Den diagnostischen Weg verstehen
Die Diagnose des Dias-Logan-Syndroms (BCL11A-IDD) ist oft ein entscheidender Moment im Lebensweg einer Familie.
Es hilft, die beim Kind beobachteten Schwierigkeiten in Worte zu fassen, ist aber auch Teil eines langen Prozesses, der aus Fragen, Untersuchungen und manchmal Unsicherheiten besteht.
Jeder Krankheitsverlauf ist einzigartig, und die Diagnose kann je nach Kind in unterschiedlichem Alter erfolgen.

Eine genetische Diagnose
Das Dias-Logan-Syndrom ist eine genetische Erkrankung, die mit einer Anomalie des BCL11A-Gens zusammenhängt.
Seine Diagnose basiert in erster Linie auf einer genetischen Analyse, die anhand einer Blutprobe durchgeführt wurde.
Mithilfe dieser Analyse kann eine Variante des BCL11A-Gens identifiziert und somit die Diagnose bestätigt werden.
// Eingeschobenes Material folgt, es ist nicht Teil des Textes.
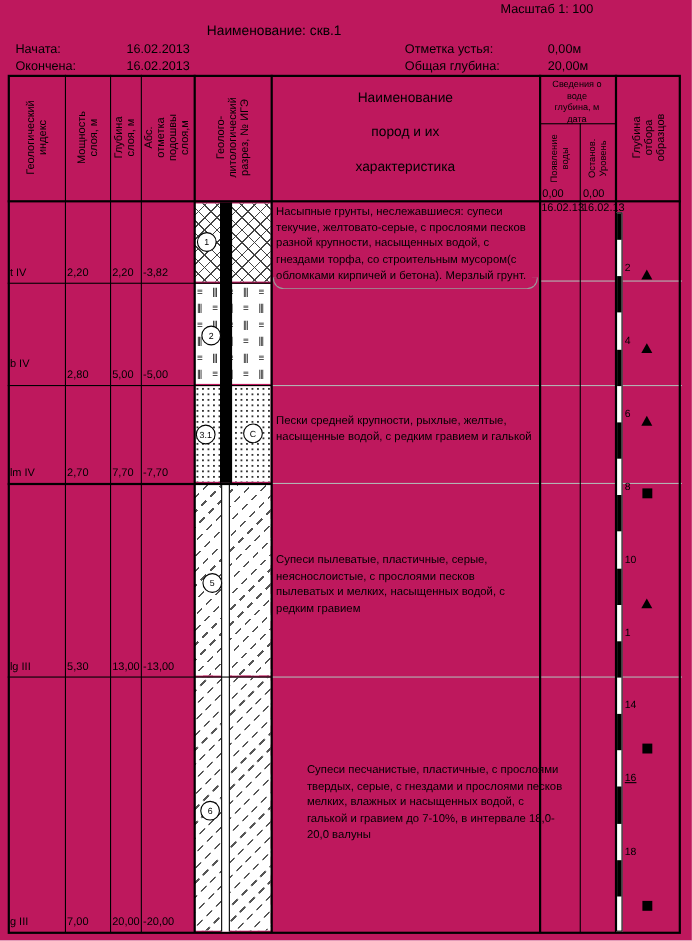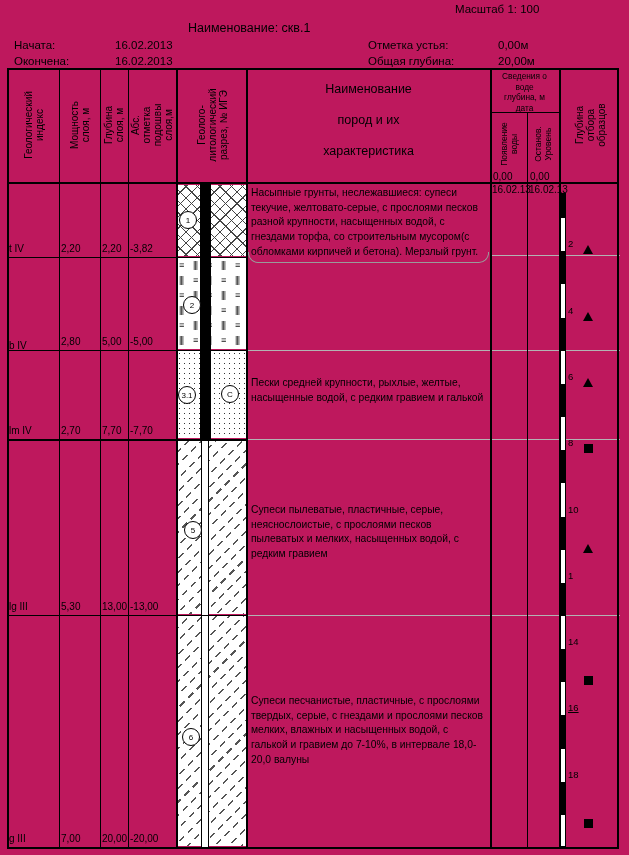--- a/index.html
+++ b/index.html
@@ -123,21 +123,21 @@
 
   <div class="smile"></div>
 <div class="val" style="left: 9px; top: 242.93px; text-align: right;">t IV</div>
     <div class="val" style="left: 61px; top: 242.93px;">2,20</div>
     <div class="val" style="left: 102px; top: 242.93px;">2,20</div>
     <div class="val" style="left: 130px; top: 242.93px;">-3,82</div>
     <div class="pat pat-cross" style="top: 185px; height: 70.93px;"></div>
     <div class="line" style="left: 7px; top: 256.93px; width: 240px; height: 1.5px; z-index: 3;"></div>
     <div class="gline" style="left: 490px; top: 254.93px; width: 130px; height: 1px;"></div>
     <div class="desc" style="top: 186px;">Насыпные грунты, неслежавшиеся:  супеси текучие, желтовато-серые, с прослоями песков разной крупности, насыщенных водой, с гнездами торфа, со строительным мусором(с обломками кирпичей и бетона). Мерзлый грунт.</div>
-    <div class="val" style="left: 9px; top: 340px;">b IV</div>
+    <div class="val" style="left: 9px; top: 326px;">b IV</div>
     <div class="val" style="left: 61px; top: 335.75px;">2,80</div>
     <div class="val" style="left: 102px; top: 335.75px;">5,00</div>
     <div class="val" style="left: 130px; top: 335.75px;">-5,00</div>
     <div class="pat pat-peat" style="top: 257.93px; height: 90.82px;">
       <span class="peatglyph" style="left: 2px; top: 2px;">≡</span>
       <span class="peatglyph" style="left: 16px; top: 2px; letter-spacing: -1px;">|||</span>
       <span class="peatglyph" style="left: 30px; top: 2px;">≡</span>
       <span class="peatglyph" style="left: 44px; top: 2px; letter-spacing: -1px;">|||</span>
       <span class="peatglyph" style="left: 58px; top: 2px;">≡</span>
       <span class="peatglyph" style="left: 2px; top: 17px; letter-spacing: -1px;">|||</span>
@@ -182,21 +182,21 @@
     <div class="val" style="left: 130px; top: 600.95px;">-13,00</div>
     <div class="pat pat-dash" style="top: 440.255px; height: 173.695px;"></div>
     <div class="line" style="left: 7px; top: 614.95px; width: 240px; height: 1.5px; z-index: 3;"></div>
     <div class="gline" style="left: 247px; top: 614.95px; width: 373px; height: 1px;"></div>
     <div class="desc" style="top: 503px;">Супеси пылеватые, пластичные, серые, неяснослоистые, с прослоями песков пылеватых и мелких, насыщенных водой, с редким гравием</div>
     <div class="val" style="left: 9px; top: 833px;">g III</div>
     <div class="val" style="left: 61px; top: 833px;">7,00</div>
     <div class="val" style="left: 102px; top: 833px;">20,00</div>
     <div class="val" style="left: 130px; top: 833px;">-20,00</div>
     <div class="pat pat-dash" style="top: 615.95px; height: 230.05px;"></div>
-    <div class="desc" style="top: 694px;">Супеси песчанистые, пластичные, с прослоями твердых, серые, с гнездами и прослоями песков мелких, влажных и насыщенных водой, с галькой и гравием до 7-10%, в интервале 18,0-20,0 валуны</div>
+    <div class="desc" style="top: 694px; margin-left: 28px;">Супеси песчанистые, пластичные, с прослоями твердых, серые, с гнездами и прослоями песков мелких, влажных и насыщенных водой, с галькой и гравием до 7-10%, в интервале 18,0-20,0 валуны</div>
     <div class="circ" style="left: 179px; top: 211px;">1</div>
     <div class="circ" style="left: 183px; top: 296px;">2</div>
     <div class="circ" style="left: 178px; top: 386px;">3.1</div>
     <div class="circ" style="left: 221px; top: 385px;">С</div>
     <div class="circ" style="left: 184px; top: 521px;">5</div>
     <div class="circ" style="left: 182px; top: 728px;">6</div>
     <div style="position: absolute; left: 560px; top: 193px; width: 6px; height: 654px; background: rgb(255, 255, 255); border: 1px solid rgb(0, 0, 0); box-sizing: border-box; z-index: 3;">
       <div style="position: absolute; left: 0px; right: 0px; top: 0px; height: 24.15px; background: rgb(0, 0, 0);"></div>
       <div style="position: absolute; left: 0px; right: 0px; top: 57.3px; height: 33.15px; background: rgb(0, 0, 0);"></div>
       <div style="position: absolute; left: 0px; right: 0px; top: 123.6px; height: 33.15px; background: rgb(0, 0, 0);"></div>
In den meisten Fällen entsteht diese Anomalie spontan (sogenannte „De-novo“-Mutation) und wird nicht von den Eltern vererbt.
Die verwendeten Gentests können Folgendes umfassen:
Exomsequenzierung (Analyse einer großen Anzahl von Genen)
Panels von Genen, die mit der neuronalen Entwicklung in Zusammenhang stehen
Mithilfe dieser Instrumente können nun Syndrome identifiziert werden, die zuvor schwer zu diagnostizieren waren.

Eine Diagnose, die manchmal spät oder schwierig ist
Bevor eine Diagnose gestellt wird, durchlaufen viele Familien eine Phase der Ungewissheit.
Die ersten Anzeichen können subtil oder unspezifisch sein:
Entwicklungsverzögerungen, Sprachschwierigkeiten, Verhaltensauffälligkeiten, Muskelhypotonie...
Diese Symptome können zunächst anderen Ursachen zugeschrieben werden, was die Diagnose des Syndroms verzögern kann.
Es ist nicht ungewöhnlich, dass mehrere Konsultationen, Untersuchungen und ärztliche Gutachten erforderlich sind, bevor eine genaue Diagnose gestellt werden kann.